Each record must be reproduced exactly as it is shown.

= = = = = = =

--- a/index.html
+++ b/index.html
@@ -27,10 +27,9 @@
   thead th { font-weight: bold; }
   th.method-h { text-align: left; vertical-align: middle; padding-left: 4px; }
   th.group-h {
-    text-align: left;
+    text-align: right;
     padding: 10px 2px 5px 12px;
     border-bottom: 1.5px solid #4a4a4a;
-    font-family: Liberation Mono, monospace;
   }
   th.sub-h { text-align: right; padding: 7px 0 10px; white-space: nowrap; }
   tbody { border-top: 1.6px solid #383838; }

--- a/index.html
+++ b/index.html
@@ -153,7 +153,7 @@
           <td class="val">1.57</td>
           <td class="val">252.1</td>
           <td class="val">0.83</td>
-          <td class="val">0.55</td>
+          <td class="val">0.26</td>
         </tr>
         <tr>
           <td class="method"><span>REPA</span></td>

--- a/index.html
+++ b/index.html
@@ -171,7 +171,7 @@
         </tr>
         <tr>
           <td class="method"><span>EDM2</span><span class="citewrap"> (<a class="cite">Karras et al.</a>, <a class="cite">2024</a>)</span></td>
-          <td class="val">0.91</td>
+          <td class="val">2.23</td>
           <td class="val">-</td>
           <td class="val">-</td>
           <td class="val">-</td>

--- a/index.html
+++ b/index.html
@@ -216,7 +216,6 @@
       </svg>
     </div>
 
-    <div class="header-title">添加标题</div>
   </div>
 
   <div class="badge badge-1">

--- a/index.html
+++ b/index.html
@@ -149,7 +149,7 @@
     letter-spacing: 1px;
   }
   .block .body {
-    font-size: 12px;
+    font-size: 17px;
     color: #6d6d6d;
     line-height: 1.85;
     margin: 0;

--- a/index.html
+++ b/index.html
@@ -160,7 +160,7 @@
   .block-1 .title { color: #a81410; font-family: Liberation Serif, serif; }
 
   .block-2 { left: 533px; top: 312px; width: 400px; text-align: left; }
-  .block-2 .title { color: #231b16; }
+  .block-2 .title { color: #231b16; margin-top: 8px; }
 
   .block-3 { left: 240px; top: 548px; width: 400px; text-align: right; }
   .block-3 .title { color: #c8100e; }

= = = = = = =

Your response.
--- a/index.html
+++ b/index.html
@@ -27,10 +27,9 @@
   thead th { font-weight: bold; }
   th.method-h { text-align: left; vertical-align: middle; padding-left: 4px; }
   th.group-h {
-    text-align: left;
+    text-align: right;
     padding: 10px 2px 5px 12px;
     border-bottom: 1.5px solid #4a4a4a;
-    font-family: Liberation Mono, monospace;
   }
   th.sub-h { text-align: right; padding: 7px 0 10px; white-space: nowrap; }
   tbody { border-top: 1.6px solid #383838; }

--- a/index.html
+++ b/index.html
@@ -153,7 +153,7 @@
           <td class="val">1.57</td>
           <td class="val">252.1</td>
           <td class="val">0.83</td>
-          <td class="val">0.55</td>
+          <td class="val">0.26</td>
         </tr>
         <tr>
           <td class="method"><span>REPA</span></td>

--- a/index.html
+++ b/index.html
@@ -171,7 +171,7 @@
         </tr>
         <tr>
           <td class="method"><span>EDM2</span><span class="citewrap"> (<a class="cite">Karras et al.</a>, <a class="cite">2024</a>)</span></td>
-          <td class="val">0.91</td>
+          <td class="val">2.23</td>
           <td class="val">-</td>
           <td class="val">-</td>
           <td class="val">-</td>

--- a/index.html
+++ b/index.html
@@ -216,7 +216,6 @@
       </svg>
     </div>
 
-    <div class="header-title">添加标题</div>
   </div>
 
   <div class="badge badge-1">

--- a/index.html
+++ b/index.html
@@ -149,7 +149,7 @@
     letter-spacing: 1px;
   }
   .block .body {
-    font-size: 12px;
+    font-size: 17px;
     color: #6d6d6d;
     line-height: 1.85;
     margin: 0;

--- a/index.html
+++ b/index.html
@@ -160,7 +160,7 @@
   .block-1 .title { color: #a81410; font-family: Liberation Serif, serif; }
 
   .block-2 { left: 533px; top: 312px; width: 400px; text-align: left; }
-  .block-2 .title { color: #231b16; }
+  .block-2 .title { color: #231b16; margin-top: 8px; }
 
   .block-3 { left: 240px; top: 548px; width: 400px; text-align: right; }
   .block-3 .title { color: #c8100e; }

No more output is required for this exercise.